THORNDIKE – The LePage administration is considering new ways to tackle welfare abuse, including hiring private investigators or putting the attorney general in charge of the welfare fraud division, Gov. Paul LePage said Thursday at his monthly town hall meeting.

The governor also took a tough question about why he did not serve in Vietnam.

About midway through the program, Catherine Burns of Skowhegan, who said her son Sgt. Brett Pelotte died of a heart attack while on active duty in 2003, asked the governor why he didn’t serve in Vietnam.

She asked why he moved to Canada after he finished college at Husson University in Bangor.

“I did not go to Canada because of the draft,” he said. “My lottery number was 342. If you look at the Selective Service System in 1969, when I was a sophomore in college, President Richard Nixon changed the draft system to a lottery system. We all got a number based on your birthday.”

He said his birthday, Oct. 9, got the number 342.

“I went to Canada because I married my college sweetheart,” he said. “I am very sorry you lost your son.”

LePage went on to say that during antiwar protests at Husson, he supported the military. “I was pro-military all the way, even back then,” he said, drawing applause from the audience.

As she walked out of the auditorium, Burns, wearing a “61%” sticker, indicating the percentage of voters who did not support LePage in last year’s election, yelled that he is a “phony.”

The town hall was LePage’s ninth this year. He started his tour in southern Maine in February and has been to a different county each month since then.

About 200 people came to the Mount View High School auditorium for Waldo County’s town hall, which included six of LePage’s Cabinet members and state Treasurer Bruce Poliquin.

During the meeting, a woman who identified herself as a Democrat asked why the Republican governor hasn’t done more to crack down on Medicaid fraud.

“You haven’t seen it happening because we are in the process of doing it,” LePage said.

The administration is evaluating options for addressing welfare fraud. The responsibility may stay with the Department of Health and Human Services, and LePage said he will have a firm recommendation early next year.

“It’s a monster of a program,” he said, noting that 330,000 Mainers get Medicaid benefits.

Another tough question came from a man who said he has had to increase the care for his daughter, who is in her 30s and has Down syndrome, because the state doesn’t provide enough help. He said he moved to Maine from Ohio, where she was able to work in the community with supported services.
DHHS Commissioner Mary Mayhew said she’s working to find money for such programs.

“Those waiting lists are a crime,” she said. “We truly are committed to identifying resources to reduce those waiting lists.”
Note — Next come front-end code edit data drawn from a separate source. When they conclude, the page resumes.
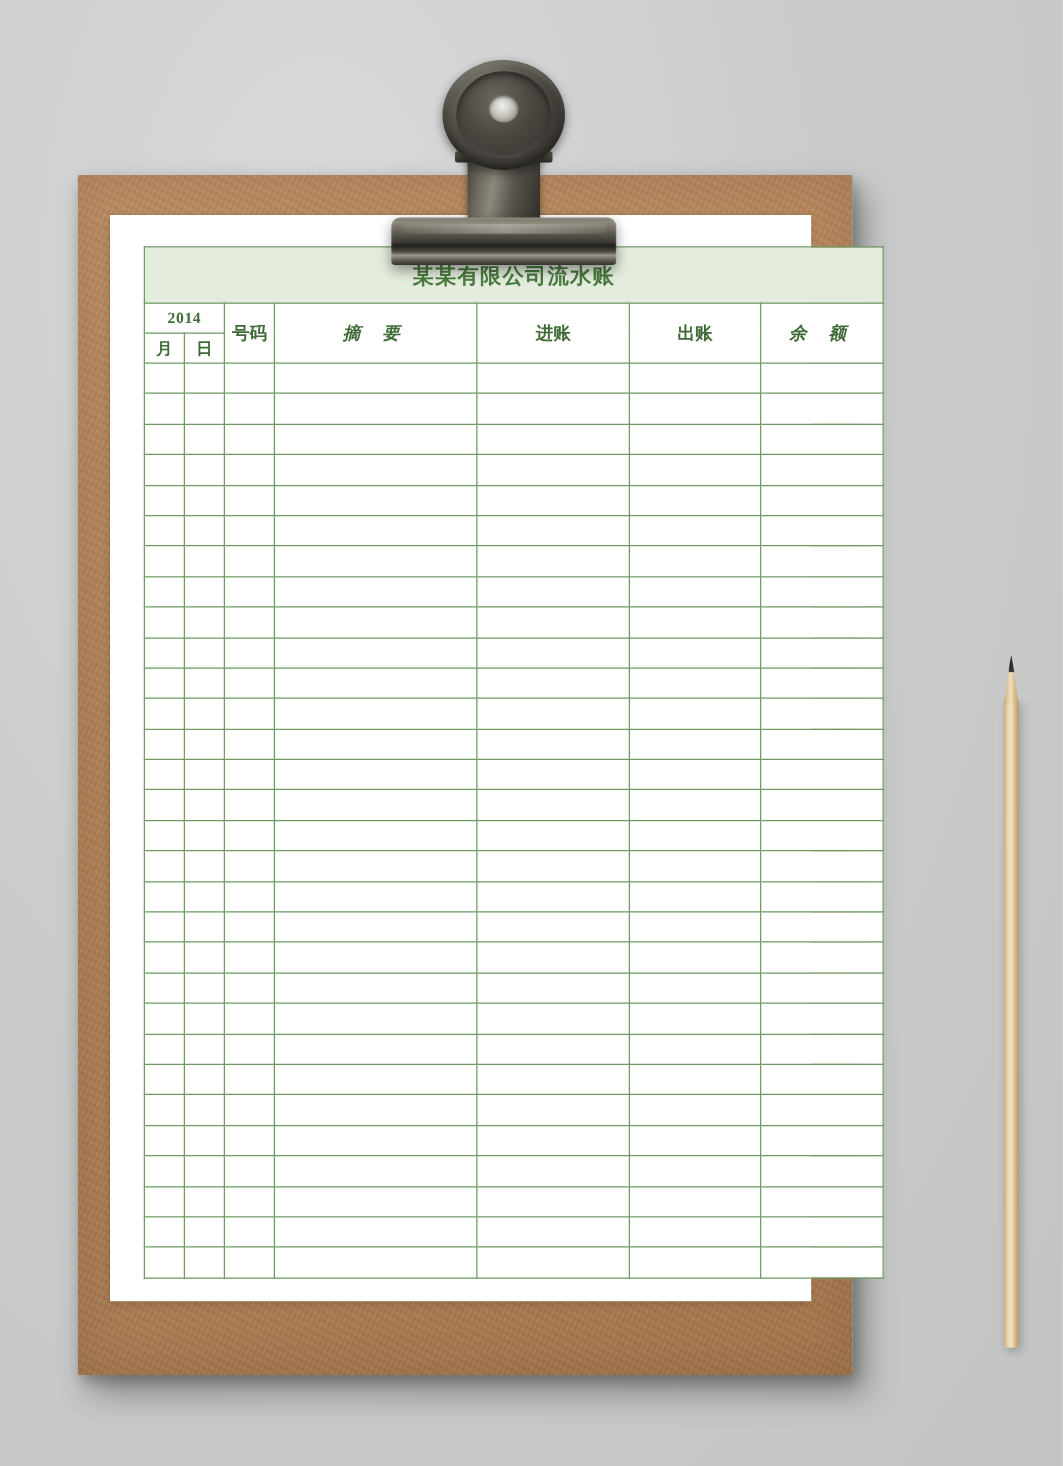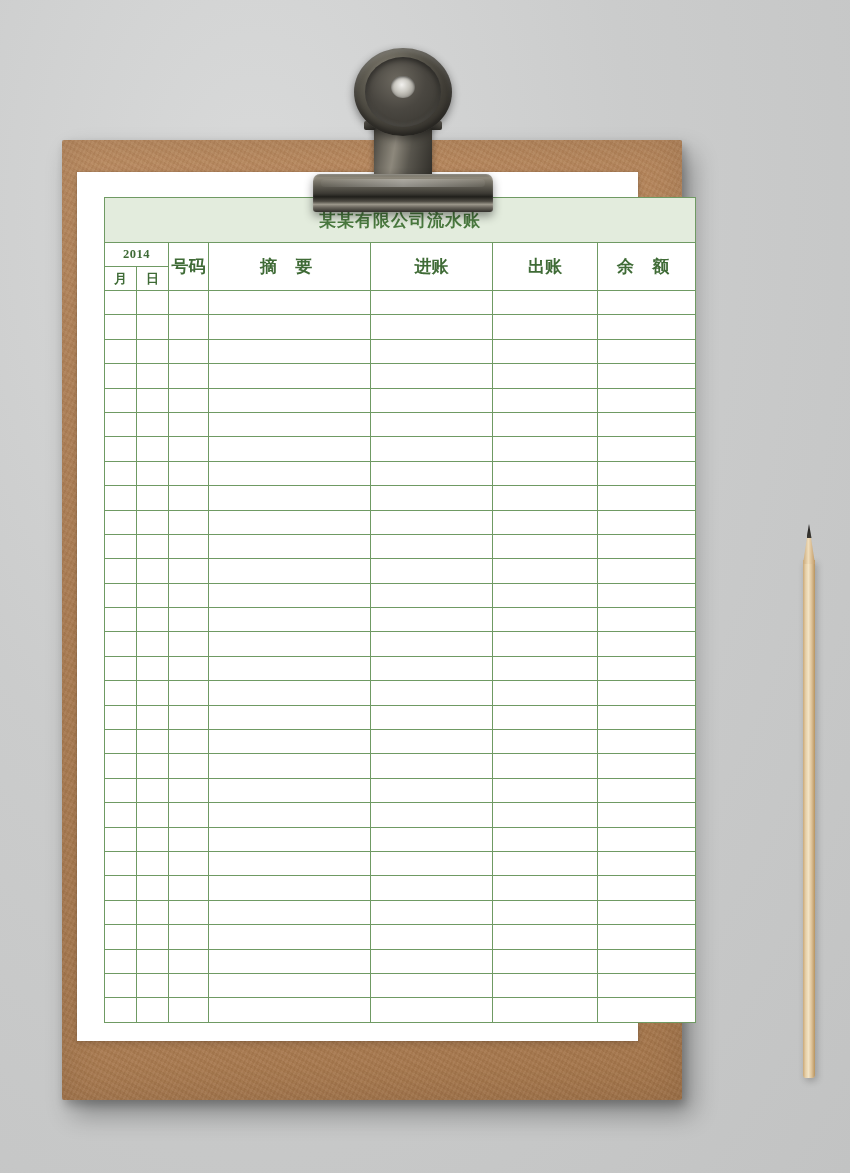"某某有限公司流水账" #paper { left: 77px -> 88px }
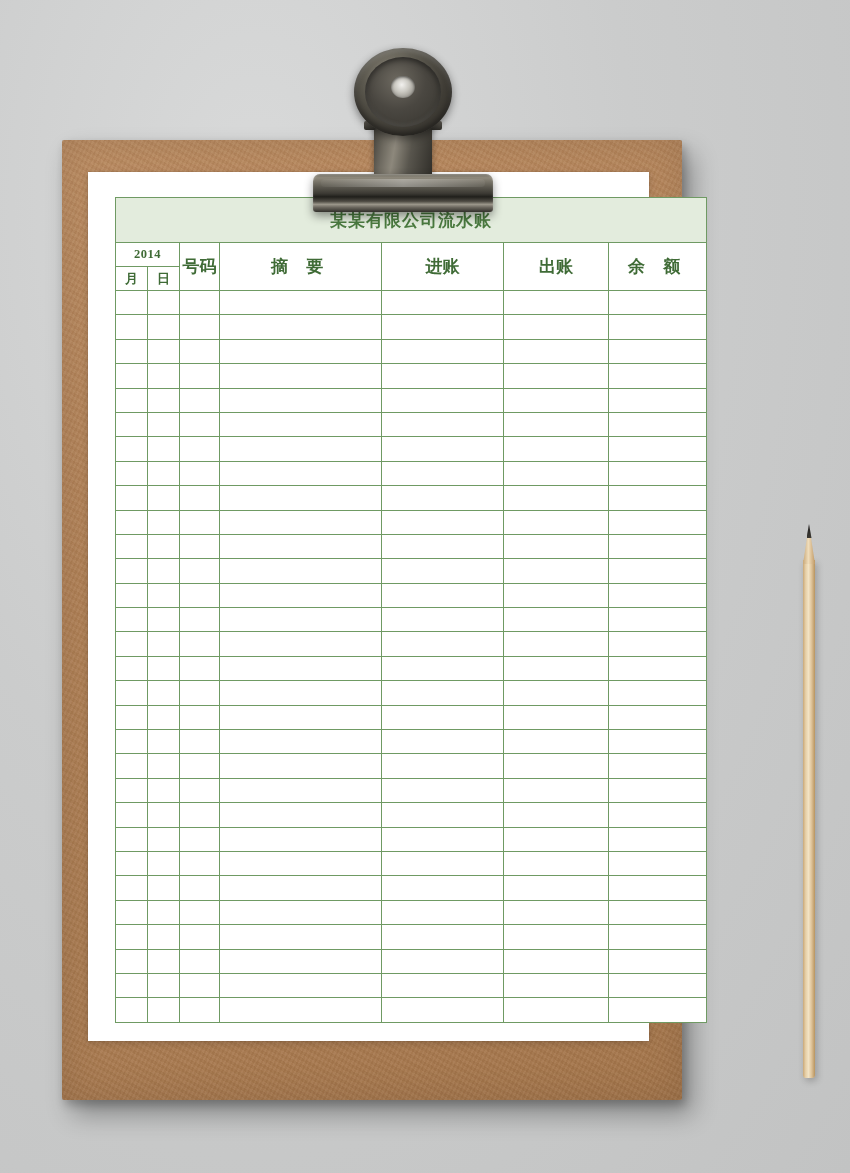"号码" .hdr-tall { font-size: 17px -> 14px }
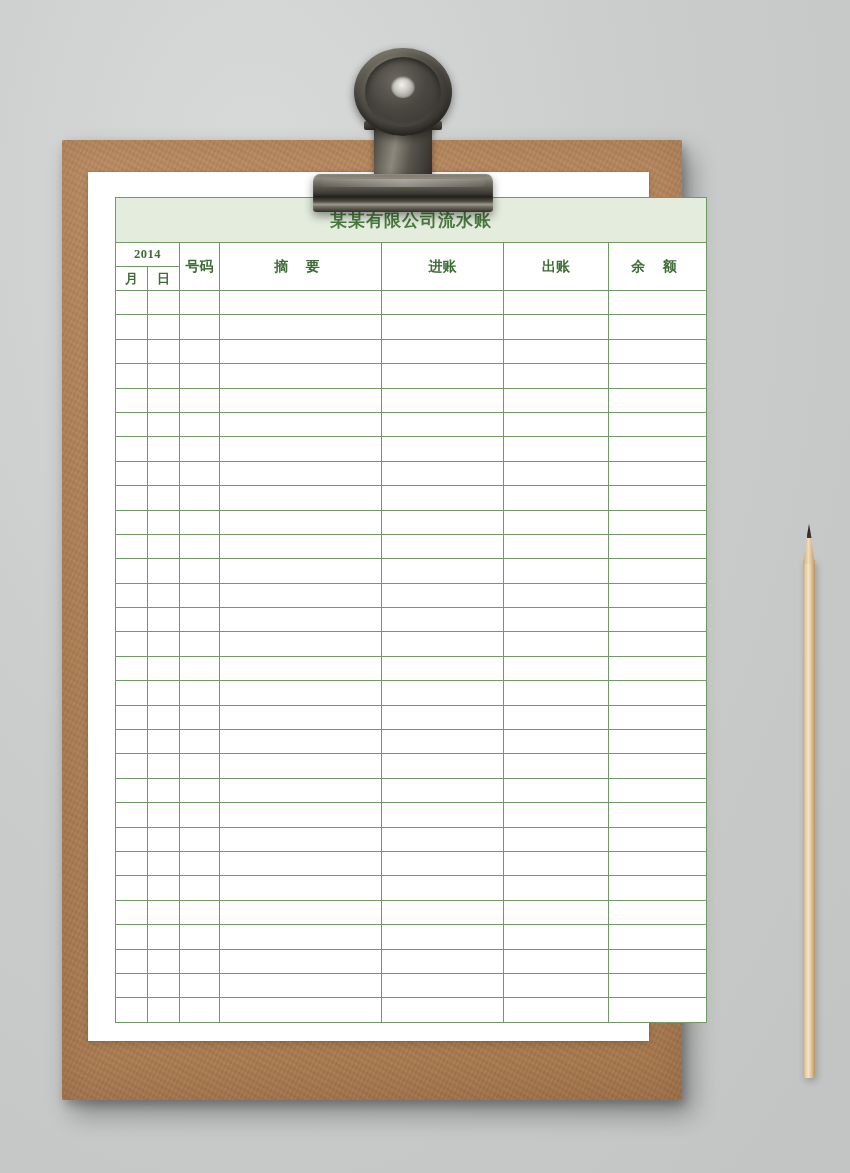"摘 要" .sp { font-style: none -> italic }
Another questioner wanted to know if state officials will investigate state agencies to look for ways to save money.

Poliquin said that the governor has not reappointed members of the MaineHousing Board of Directors, and that the state has taken steps to reduce costs in the agency. Earlier this week, a legislative committee voted to review programs and spending in MaineHousing.

“The good news, ma’am, is we have adults involved,” Poliquin said. “The cavalry has arrived.”